La mort tranquille d’un pionnier
Berman meurt le 14 avril 1957, à l’âge de 75 ans. Cause officielle : pneumonie aiguë. Sur son lit, une bible et un carnet de comptes. Ses héritiers découvrent qu’il possédait encore des parts dans trois casinos et un portefeuille d’obligations municipales. L’Internal Revenue Service, stupéfait, valide la déclaration sans audit.
L’héritage de l’investisseur silencieux
L’héritage de Berman est à sa mesure : discret, mais solide. Il a prouvé qu’on pouvait être associé à la mafia sans jamais tuer, sans jamais être tué. Ce que Berman faisait en cachette — financer une activité de jeu sans en être le propriétaire apparent — l’animation casino entreprise le perpétue sans les enveloppes au shérif.

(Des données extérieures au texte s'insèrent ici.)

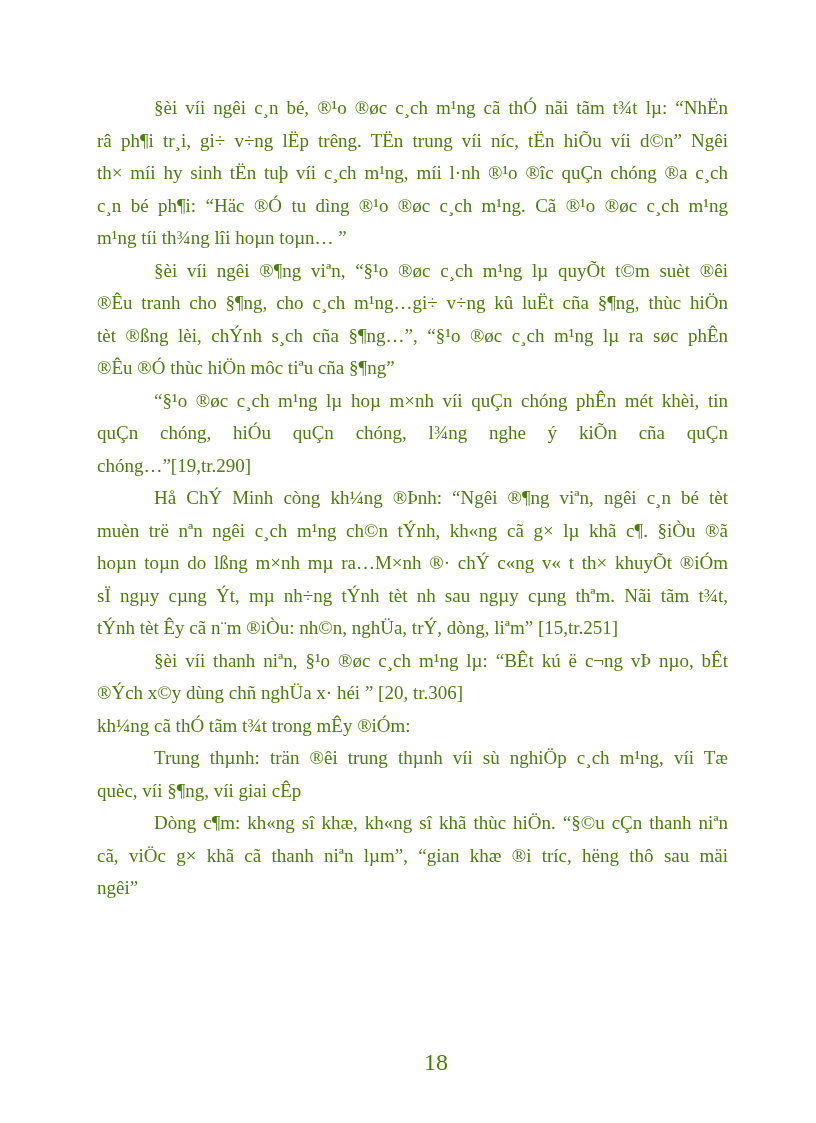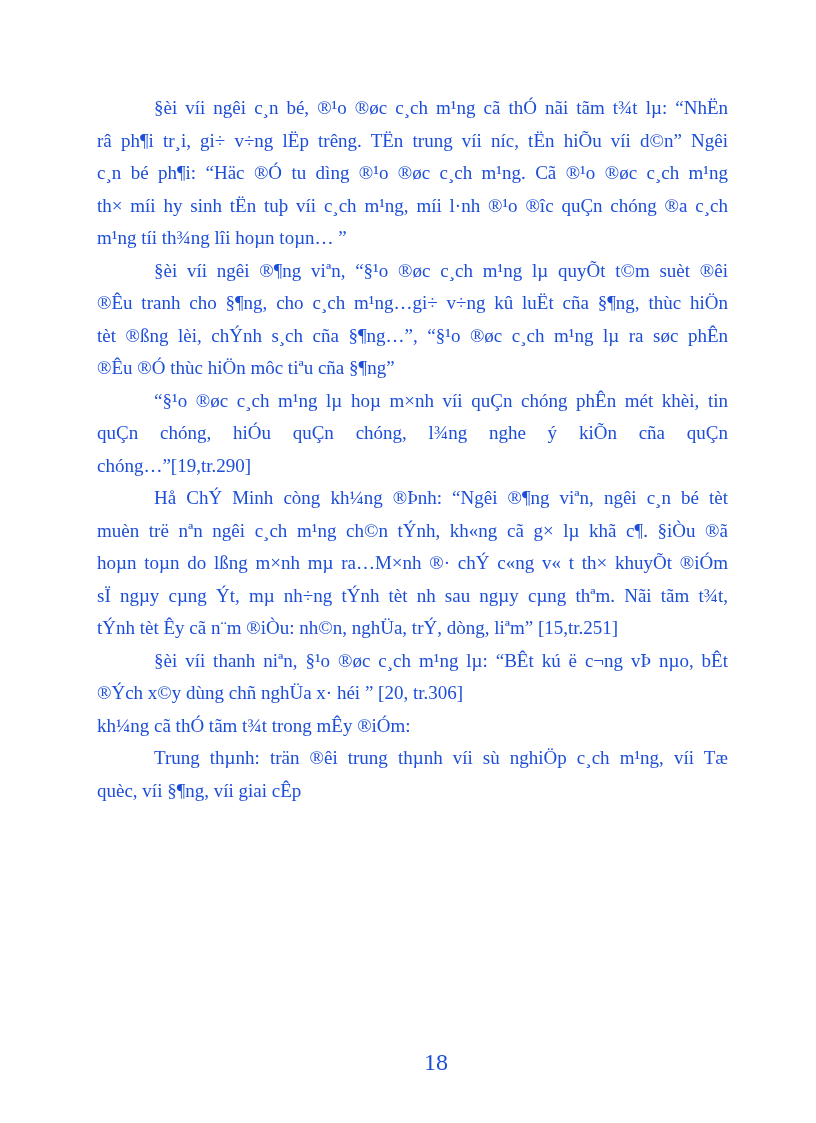"§èi víi ngêi c¸n bé," .page { color: #1d4ed8 -> #4d7c0f }
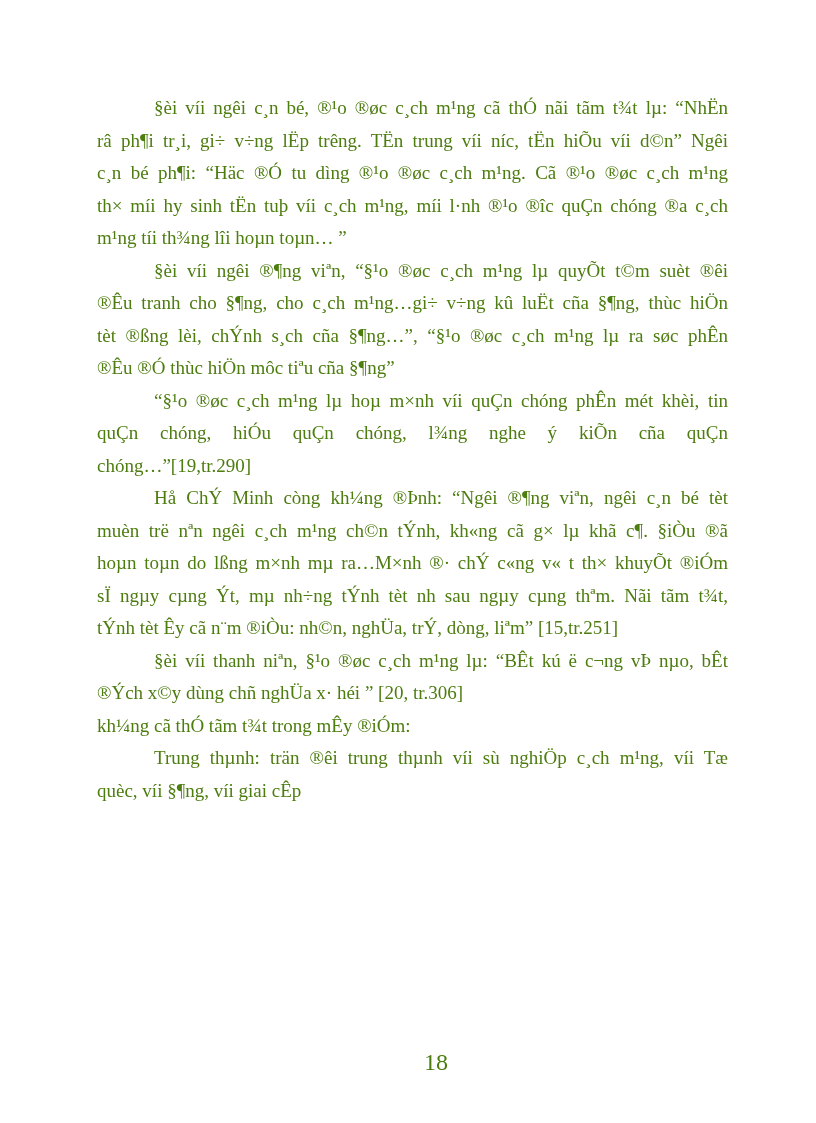"c¸n bé ph¶i: “Häc ®Ó" div.ln { order: before "th× míi hy sinh tËn" -> after "th× míi hy sinh tËn" }
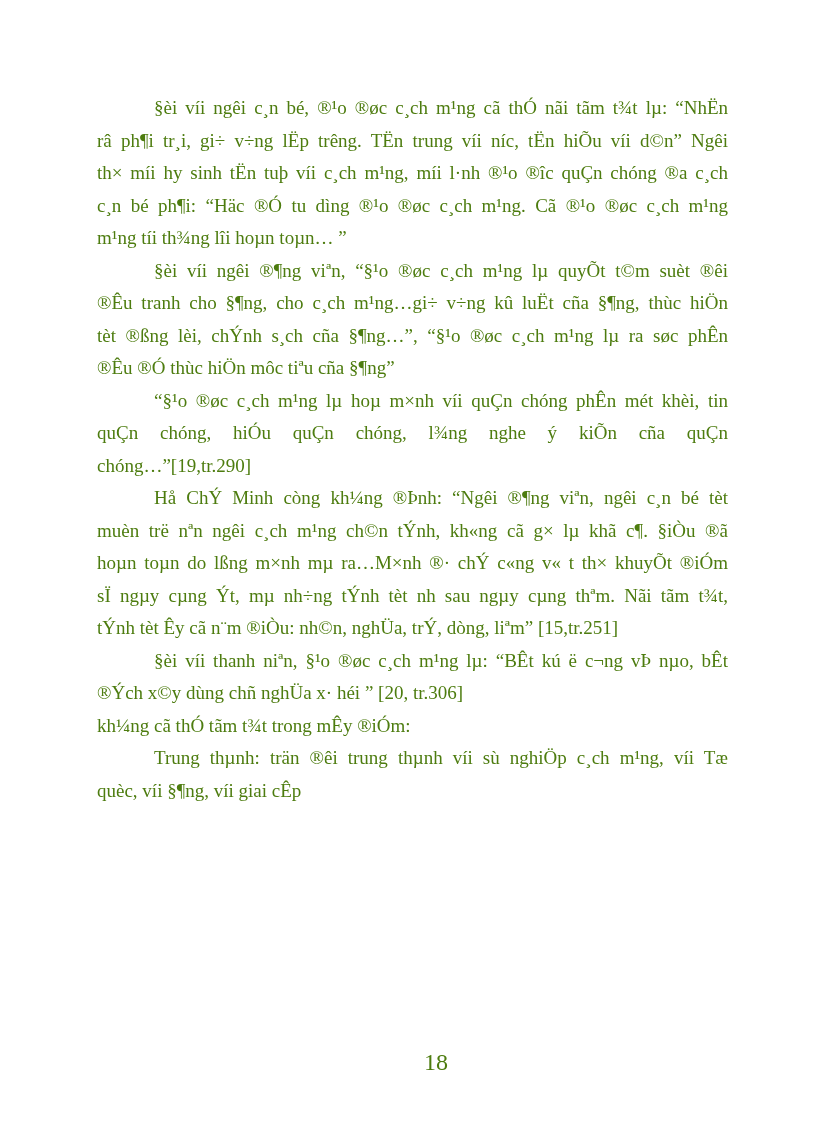"Dòng c¶m: kh«ng sî khæ," div.para { html: none -> <div> <div>Dòng c¶m: kh«ng sî khæ, kh«ng sî khã thùc hiÖn. “§©u cÇn thanh niªn</div> <div>cã, viÖc g× khã cã thanh niªn lµm”, “gian khæ ®i tríc, hëng thô sau mäi</div> <div>ngêi”</div> </div> }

Ce que ces hommes ont bâti — un imaginaire du casino comme espace de pouvoir — s’exprime aujourd’hui dans un cadre radicalement différent : celui d’une animation casino entreprise, où la mécanique des tables reste entière, sans les règlements de comptes.
FAQ
1. Qui était David Berman ? David Berman (1882-1957) était un homme d’affaires d’origine lituanienne, pionnier du placement de machines à sous et investisseur silencieux dans les premiers casinos de Las Vegas, notamment le Flamingo.
2. Pourquoi est-il une exception dans le milieu mafieux ? Il est mort de causes naturelles, sans avoir jamais été assassiné, menacé ou emprisonné, grâce à une discrétion absolue.
3. Quel est son héritage ? Il a mis au point le modèle de l’investisseur silencieux : prêter de l’argent, prendre des parts minoritaires, ne jamais apparaître dans les documents officiels.